*** Opening Provided records ***

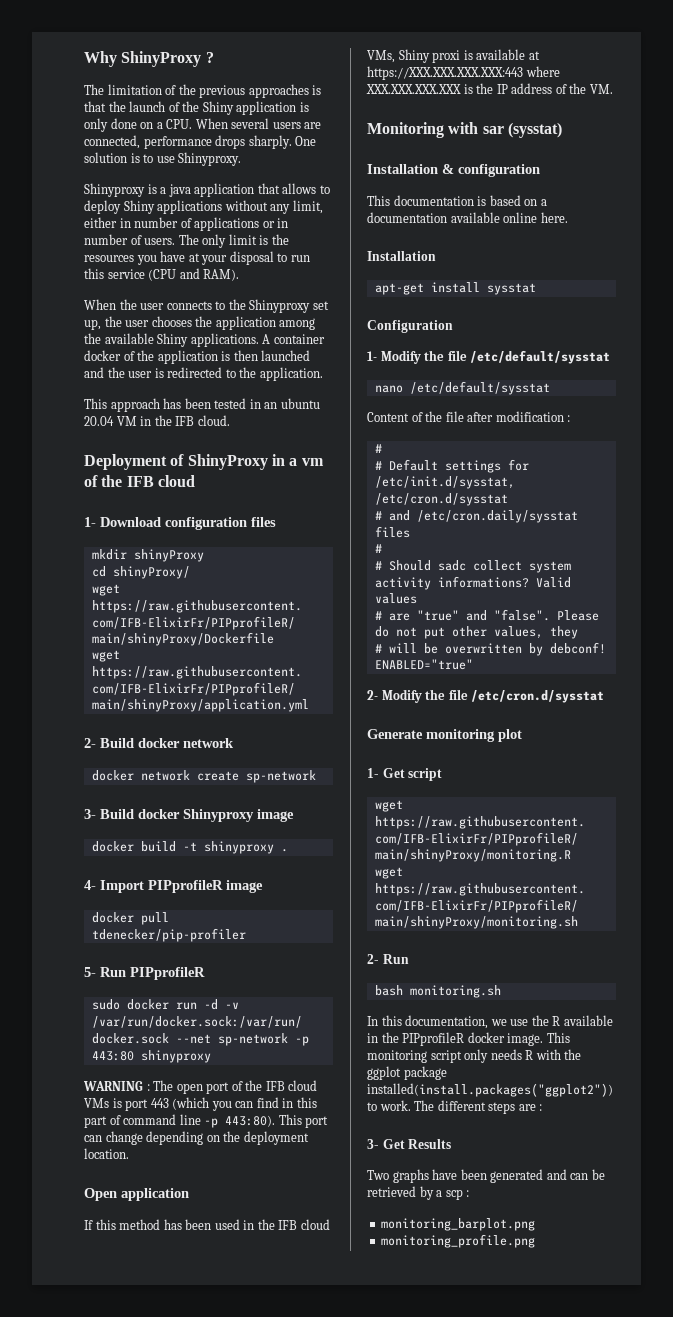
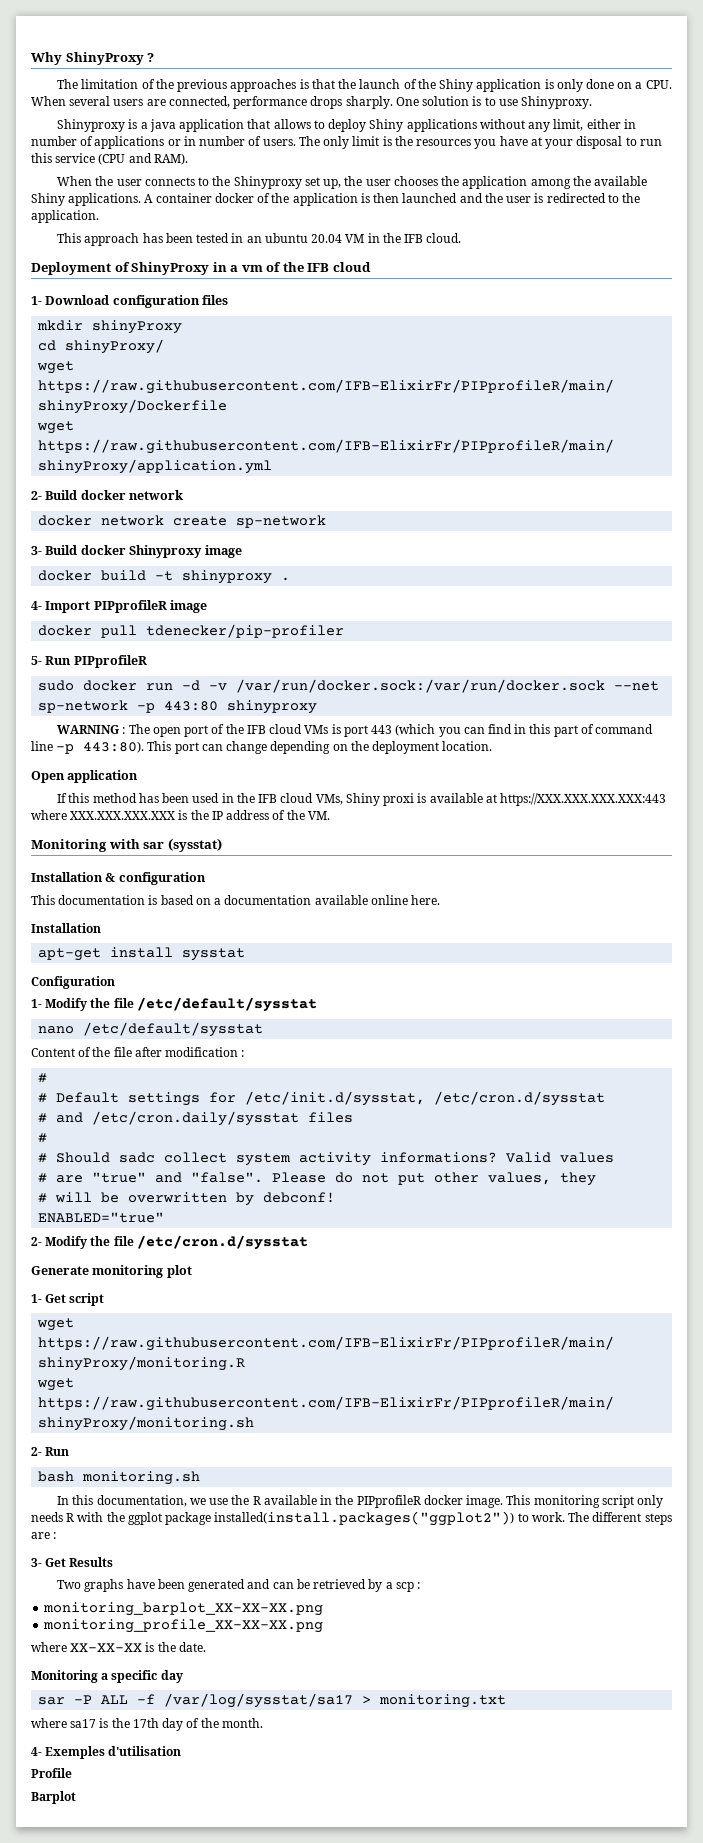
[381,1218,536,1231] [381,1234,536,1248] monitoring_barplot.png // monitoring_profile.png -> [43,1602,324,1616] [43,1619,324,1633] [31,1642,206,1652] [31,1670,183,1683] [38,1693,507,1708] [31,1718,263,1731] [31,1746,182,1759] [31,1768,72,1778] [31,1791,76,1804] monitoring_barplot_XX-XX-XX.png // monitoring_profile_XX-XX-XX.png // where XX-XX-XX is the date. // Monitoring a specific day // sar -P ALL -f /var/log/sysstat/sa17 > monitoring.txt // where sa17 is the 17th day of the month. // 4- Exemples d'utilisation // Profile // Barplot

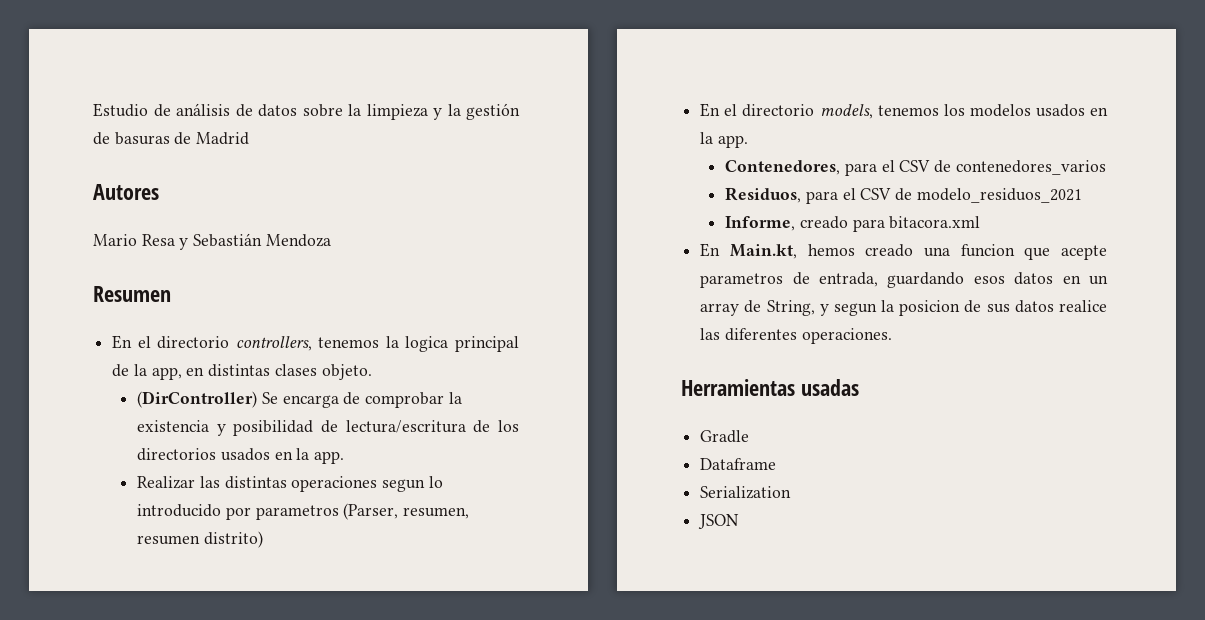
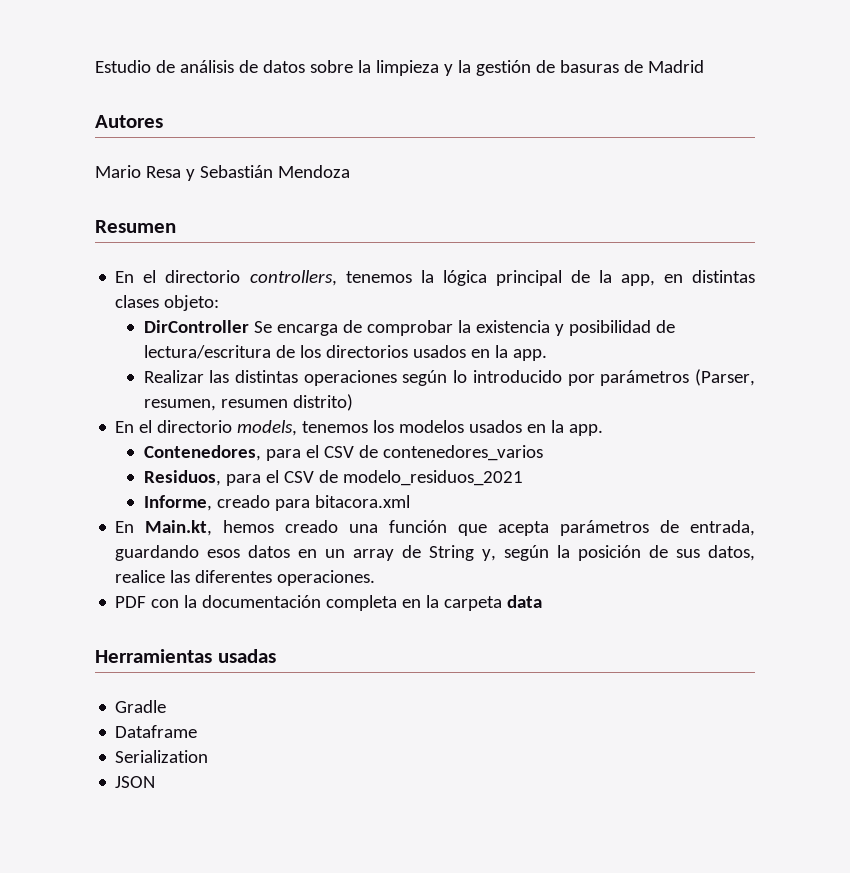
[405,336,449,352] logica -> [442,270,487,286] lógica
[321,364,372,380] [137,391,258,408] objeto. // (DirController) -> [164,295,220,311] [143,320,249,333] objeto: // DirController
[382,479,426,492] segun -> [402,370,448,386] según
[255,505,339,520] parametros -> [600,370,690,386] parámetros
[960,244,1107,260] [700,273,784,288] funcion que acepte parametros -> [389,520,650,536] función que acepta parámetros
[766,300,961,316] String, y segun la posicion -> [429,545,642,561] String y, según la posición
[1014,300,1054,313] datos -> [708,545,756,561] datos,
(892, 336) none -> [115,595,543,611] // PDF con la documentación completa en la carpeta data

*** Closing Provided records ***

Exercise instructions
Would you copy out every line of the data above exactly, minus the pictures?

Response to this task
[381,1218,536,1231] [381,1234,536,1248] monitoring_barplot.png // monitoring_profile.png -> [43,1602,324,1616] [43,1619,324,1633] [31,1642,206,1652] [31,1670,183,1683] [38,1693,507,1708] [31,1718,263,1731] [31,1746,182,1759] [31,1768,72,1778] [31,1791,76,1804] monitoring_barplot_XX-XX-XX.png // monitoring_profile_XX-XX-XX.png // where XX-XX-XX is the date. // Monitoring a specific day // sar -P ALL -f /var/log/sysstat/sa17 > monitoring.txt // where sa17 is the 17th day of the month. // 4- Exemples d'utilisation // Profile // Barplot

[405,336,449,352] logica -> [442,270,487,286] lógica
[321,364,372,380] [137,391,258,408] objeto. // (DirController) -> [164,295,220,311] [143,320,249,333] objeto: // DirController
[382,479,426,492] segun -> [402,370,448,386] según
[255,505,339,520] parametros -> [600,370,690,386] parámetros
[960,244,1107,260] [700,273,784,288] funcion que acepte parametros -> [389,520,650,536] función que acepta parámetros
[766,300,961,316] String, y segun la posicion -> [429,545,642,561] String y, según la posición
[1014,300,1054,313] datos -> [708,545,756,561] datos,
(892, 336) none -> [115,595,543,611] // PDF con la documentación completa en la carpeta data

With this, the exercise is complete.